Low-Dimensional and Transversely Curved Optimization Dynamics in Grokking
Yongzhong Xu
TL;DR
The paper reveals that grokking in small transformer models trained on modular arithmetic unfolds within a low-dimensional, empirically invariant execution subspace, while loss-landscape curvature accumulates in directions orthogonal to this subspace. By introducing the commutator defect, the authors quantify transverse curvature and demonstrate that curvature growth precedes generalization, following a power-law relation with grokking time. Causal interventions show that suppressing motion along the learned subspace is necessary for grokking, whereas artificially inducing curvature is not sufficient, supporting a metastable-escape geometric picture. Across fast and slow regimes and multiple seeds, the results establish a robust, dynamical-phase view of grokking and connect optimization geometry to interpretability, regularization, and potential diagnostics for training dynamics.
Abstract
Grokking -- the delayed transition from memorization to generalization in small algorithmic tasks -- remains poorly understood. We present a geometric analysis of optimization dynamics in transformers trained on modular arithmetic. PCA of attention weight trajectories reveals that training evolves predominantly within a low-dimensional execution subspace, with a single principal component capturing 68-83% of trajectory variance. To probe loss-landscape geometry, we measure commutator defects -- the non-commutativity of successive gradient steps -- and project them onto this learned subspace. We find that curvature grows sharply in directions orthogonal to the execution subspace while the trajectory remains largely confined to it. Importantly, curvature growth consistently precedes generalization across learning rates and hyperparameter regimes, with the lead time obeying a power law in the grokking timescale. Causal intervention experiments show that motion along the learned subspace is necessary for grokking, while artificially increasing curvature is insufficient.
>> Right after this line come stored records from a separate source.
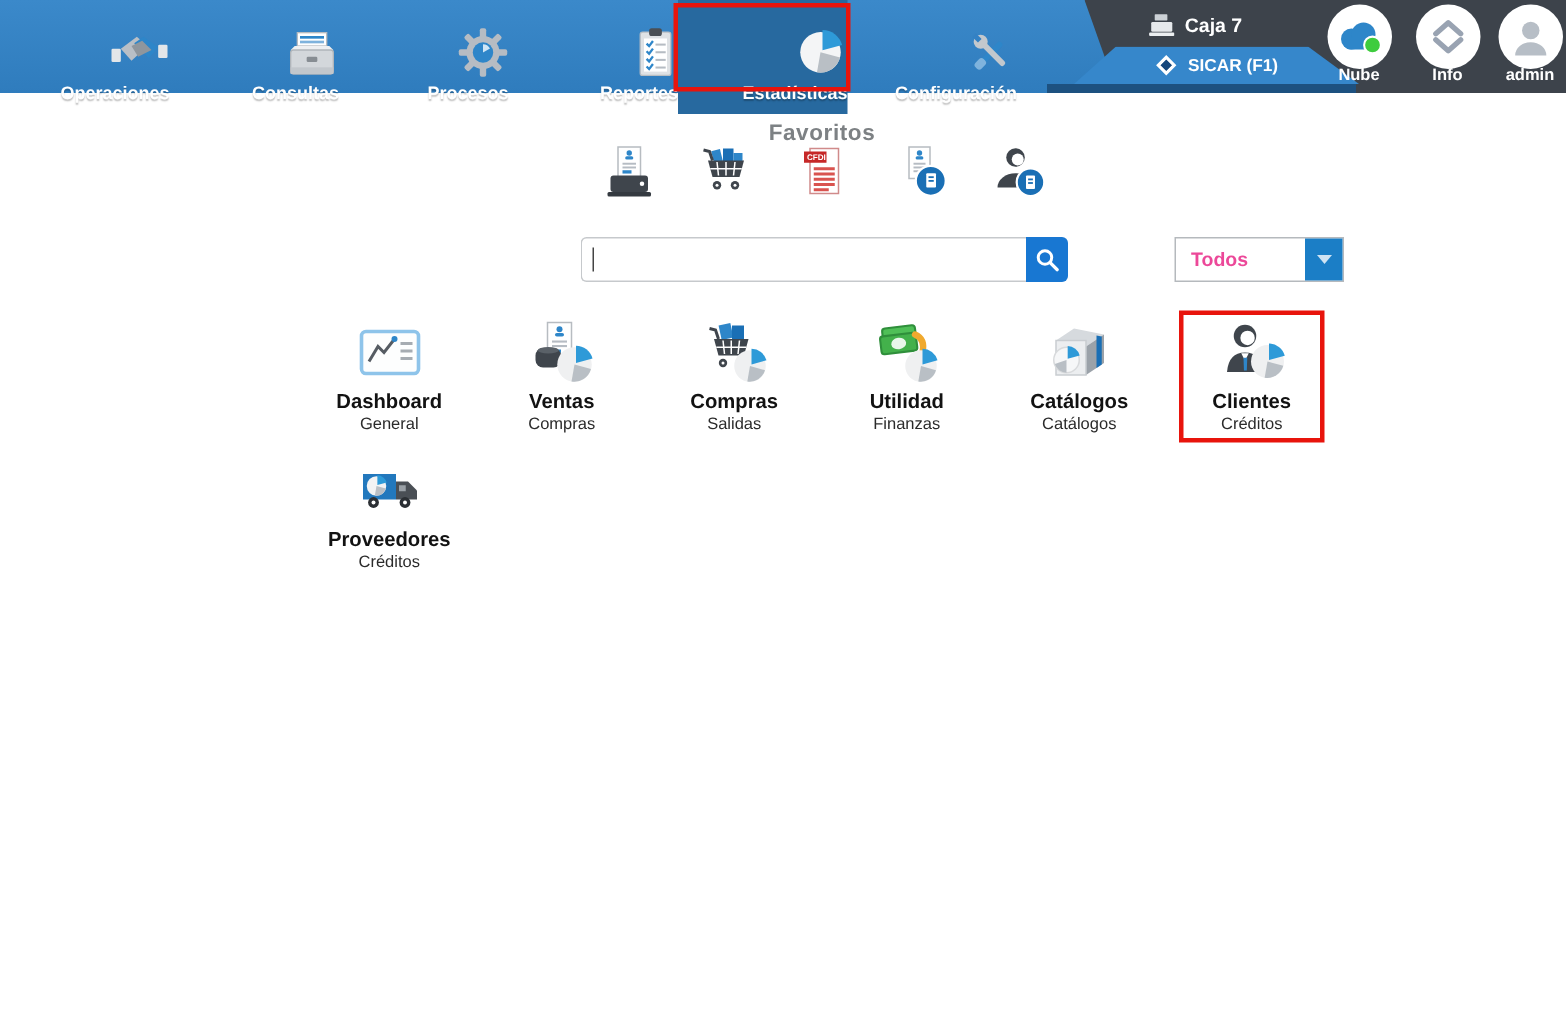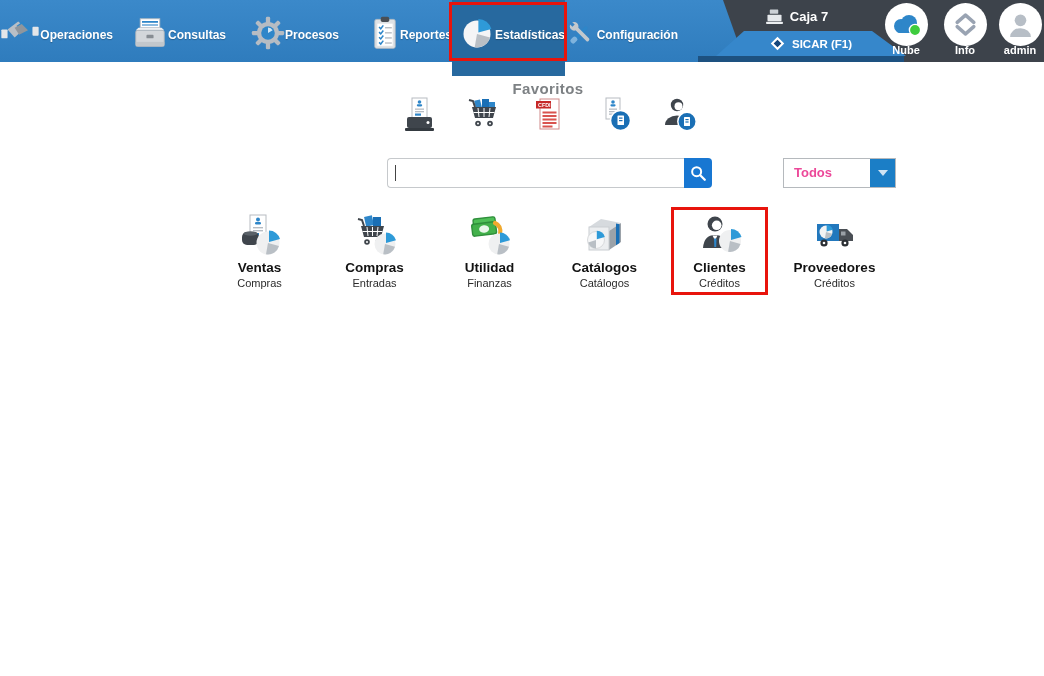--- a/index.html
+++ b/index.html
@@ -9,8 +9,8 @@
   .topbar{position:absolute;left:0;top:0;width:1044px;height:62px;
           background:linear-gradient(180deg,#3b89ca 0%,#2f7cbd 100%);}
   .nav{position:absolute;left:0;top:0;height:62px;display:flex;}
-  .nav-item{width:113px;height:76px;box-sizing:border-box;display:flex;
-            align-items:center;justify-content:flex-end;padding-bottom:7px;cursor:pointer;}
+  .nav-item{width:113px;height:76px;box-sizing:border-box;display:flex;flex-direction:column;
+            align-items:flex-end;justify-content:flex-end;padding-bottom:7px;cursor:pointer;}
   .nav-item svg{margin-bottom:3px;}
   .nav-lbl{font-size:12px;font-weight:bold;color:#fff;text-shadow:0 1px 1px rgba(0,0,0,.25);white-space:nowrap;}
   .nav-item.selected{background:#27699f;}

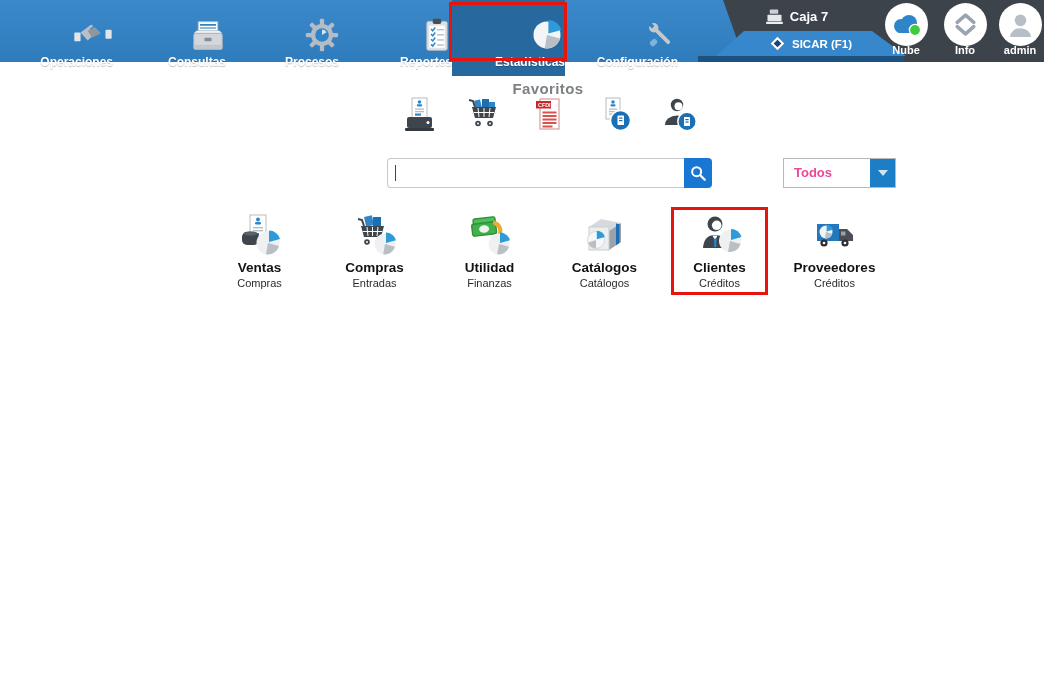--- a/index.html
+++ b/index.html
@@ -313,6 +313,20 @@
 
   <div class="tiles">
 
+    <div class="tile">
+      <div class="tile-icon">
+        <svg width="44" height="42" viewBox="0 0 44 42">
+          <rect x="3" y="7" width="38" height="28" rx="3" fill="#fdfefe" stroke="#8ec4ea" stroke-width="2.4"></rect>
+          <path d="M8,27 L14,17 L18,21 L25,12" fill="none" stroke="#565c63" stroke-width="2"></path>
+          <circle cx="25" cy="12" r="2" fill="#2e86c9"></circle>
+          <rect x="29" y="14" width="8" height="2" fill="#a6acb2"></rect>
+          <rect x="29" y="19" width="8" height="2" fill="#a6acb2"></rect>
+          <rect x="29" y="24" width="8" height="2" fill="#a6acb2"></rect>
+        </svg>
+      </div>
+      <div class="tile-lbl">Dashboard</div>
+      <div class="tile-sub">General</div>
+    </div>
 
     <div class="tile">
       <div class="tile-icon">

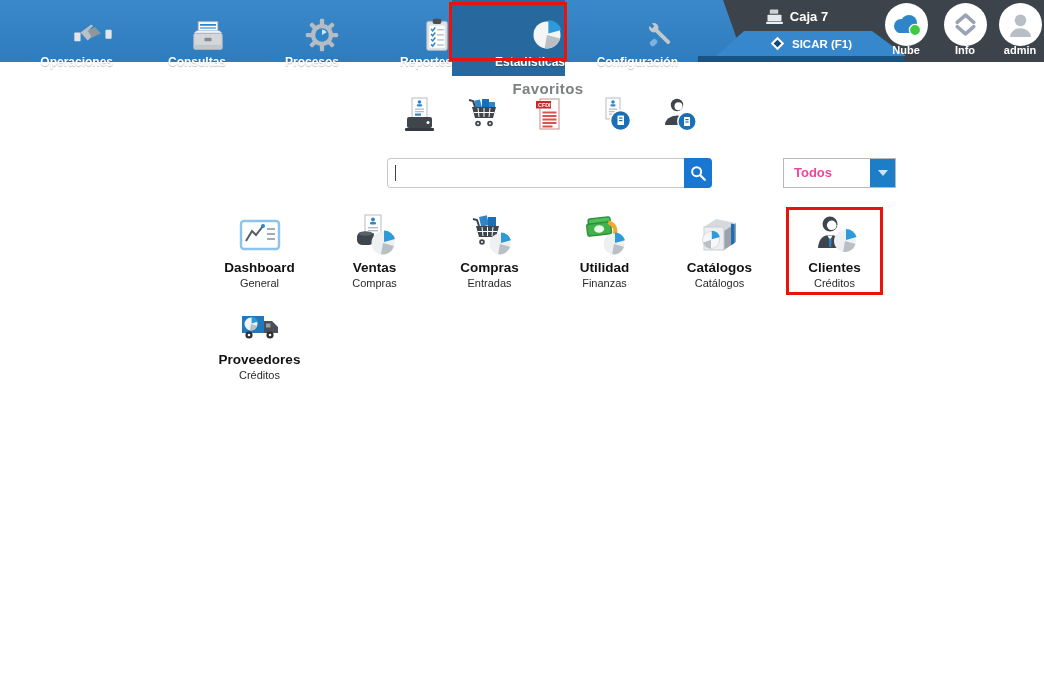--- a/index.html
+++ b/index.html
@@ -375,7 +375,7 @@
         </svg>
       </div>
       <div class="tile-lbl">Compras</div>
-      <div class="tile-sub">Entradas</div>
+      <div class="tile-sub">Salidas</div>
     </div>
 
     <div class="tile">

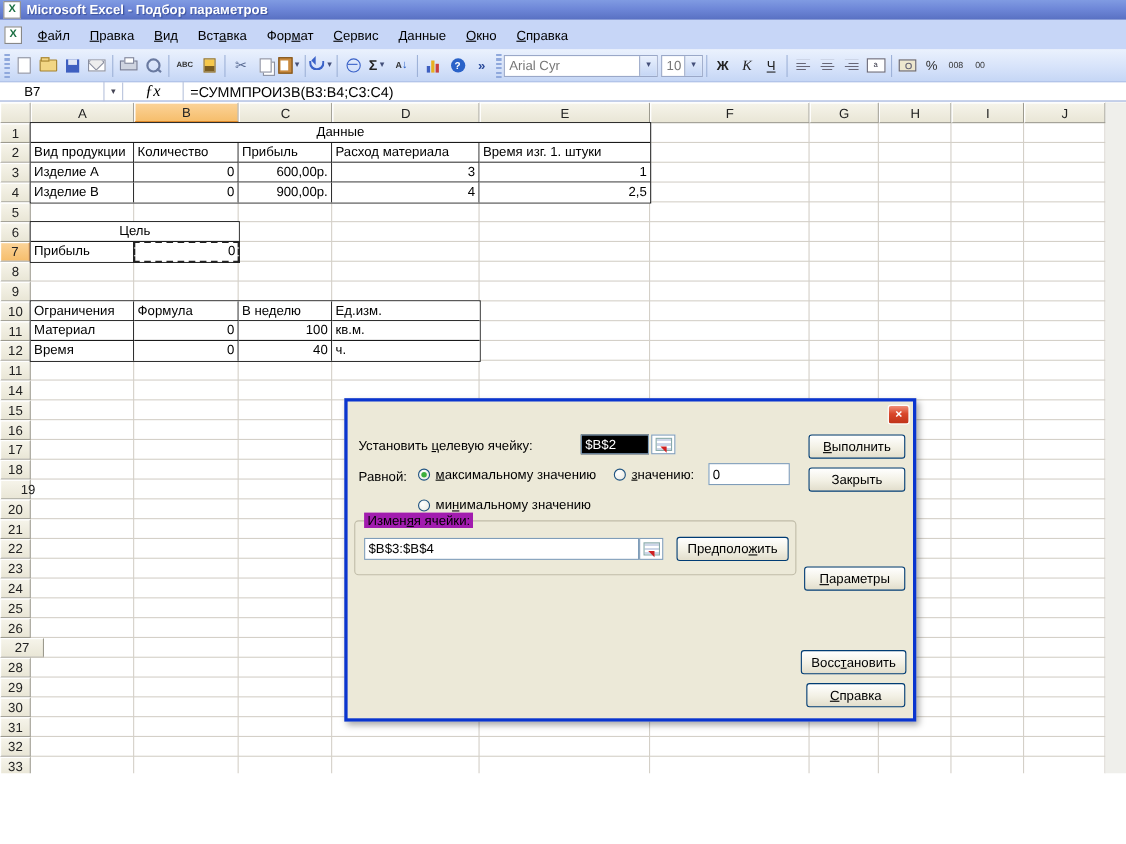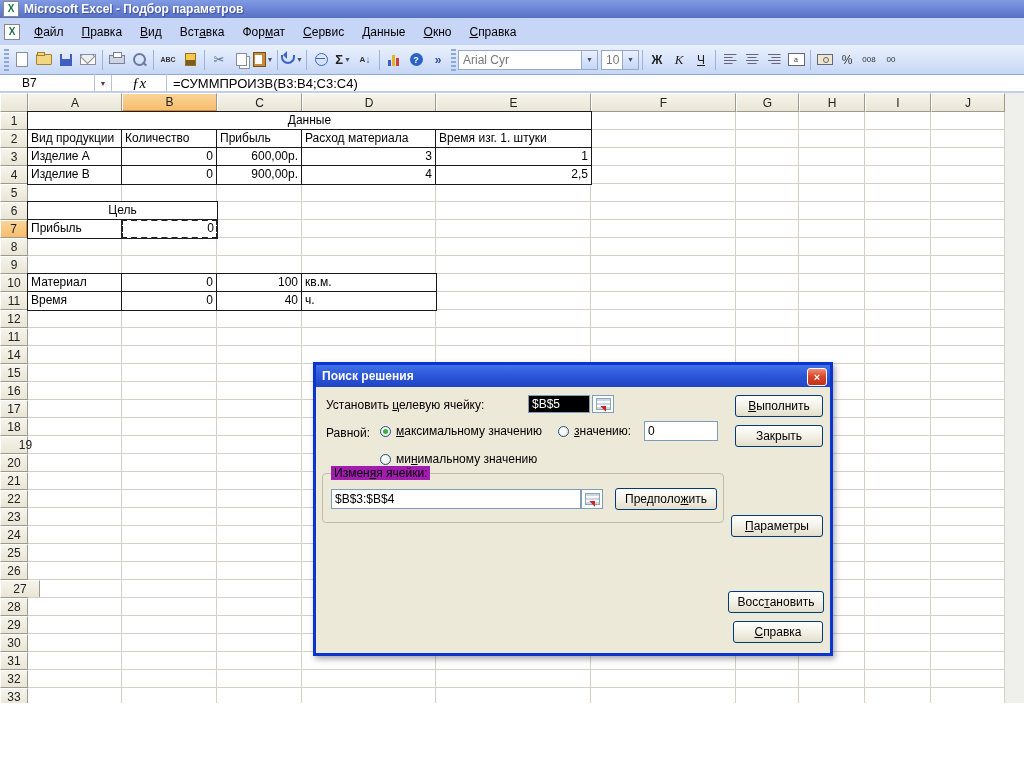--- a/index.html
+++ b/index.html
@@ -397,6 +397,12 @@
       </div>
       <div class="region" style="left: 27px; top: 180px;">
         <div class="rrow">
+          <div class="rcell" style="width: 94px;">Ограничения</div>
+          <div class="rcell" style="width: 95px;">Формула</div>
+          <div class="rcell" style="width: 85px;">В неделю</div>
+          <div class="rcell" style="width: 134px;">Ед.изм.</div>
+        </div>
+        <div class="rrow">
           <div class="rcell" style="width: 94px;">Материал</div>
           <div class="rcell right" style="width: 95px;">0</div>
           <div class="rcell right" style="width: 85px;">100</div>

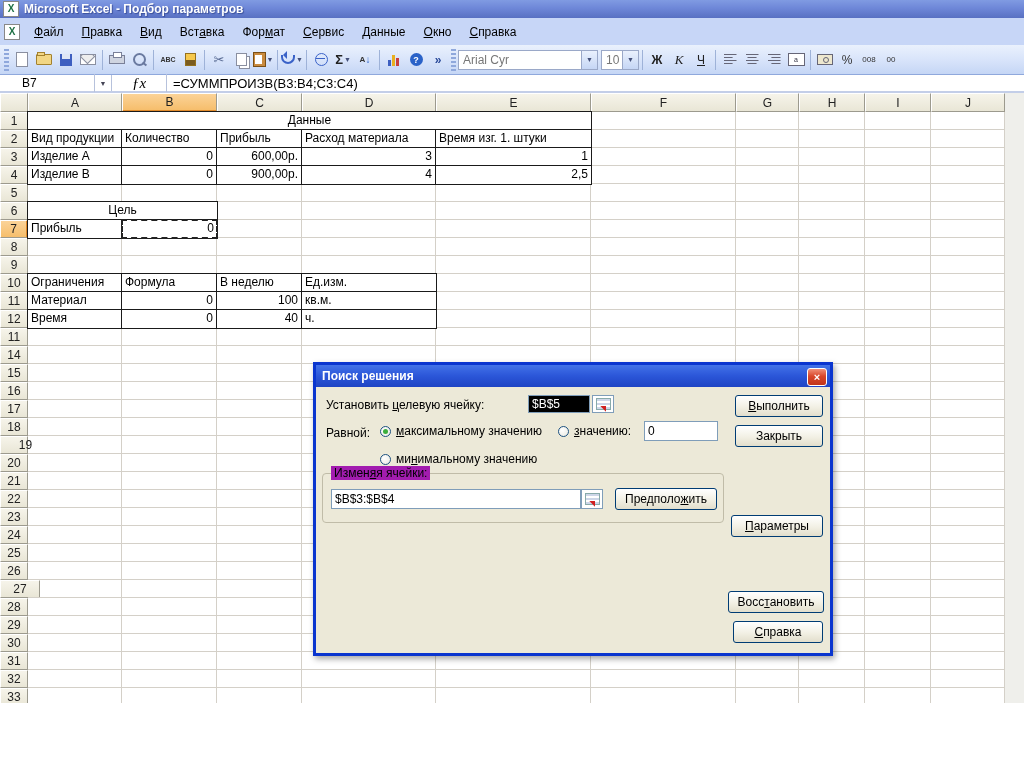--- a/index.html
+++ b/index.html
@@ -418,7 +418,6 @@
     </div>
 
   <div id="dialog">
-    <div id="dlg-title">Поиск решения</div>
     <div id="dlg-close">×</div>
 
     <div class="dlg-lbl" style="left:10px;top:33px">Установить <u>ц</u>елевую ячейку:</div>

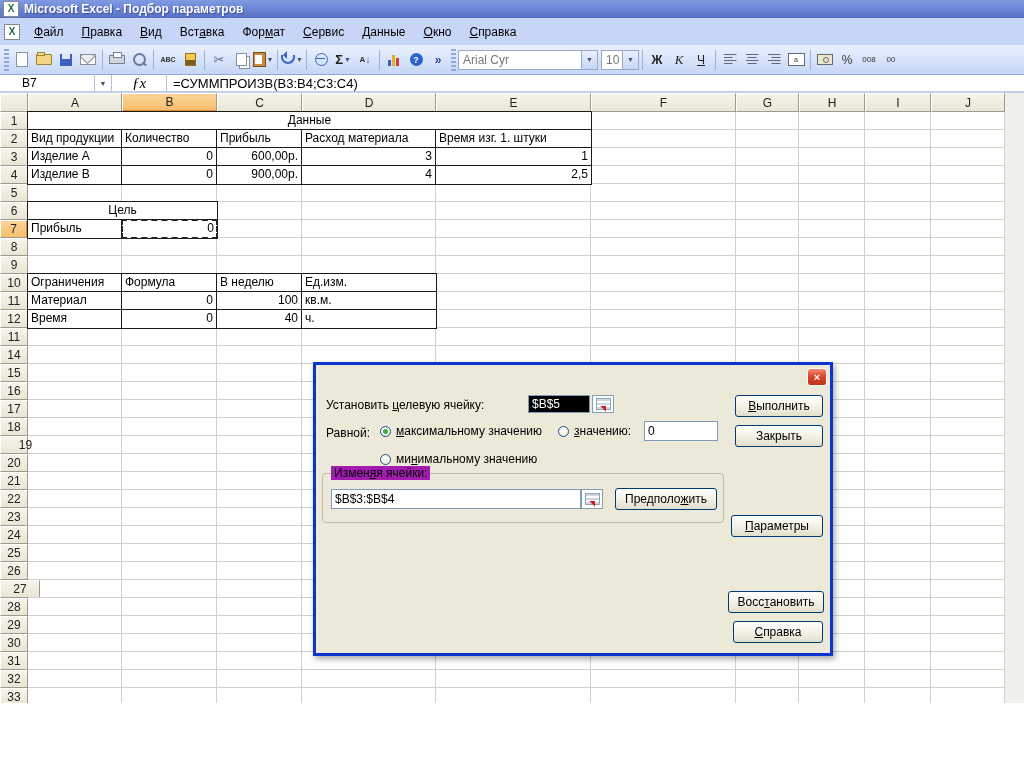--- a/index.html
+++ b/index.html
@@ -421,7 +421,7 @@
     <div id="dlg-close">×</div>
 
     <div class="dlg-lbl" style="left:10px;top:33px">Установить <u>ц</u>елевую ячейку:</div>
-    <div class="fieldbox inverted" style="left:212px;top:30px;width:62px;height:18px">$B$5</div>
+    <div class="fieldbox inverted" style="left:212px;top:30px;width:62px;height:18px">$B$2</div>
     <div class="picker" style="left:276px;top:30px;height:18px">
         <span class="mini"></span>
       </div>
Together, these results support a geometric account in which grokking reflects escape from a metastable regime characterized by low-dimensional confinement and transverse curvature accumulation. All findings replicate across this learning-rate range, a qualitatively different slow regime (lr=5e-5, wd=0.1, 3 layers), and three random seeds, though alignment dynamics differ quantitatively between regimes. Causal intervention experiments establish that orthogonal gradient flow is necessary but not sufficient for grokking: suppressing it prevents generalization with a monotonic dose-response across four operations, while artificially boosting curvature defects has no effect.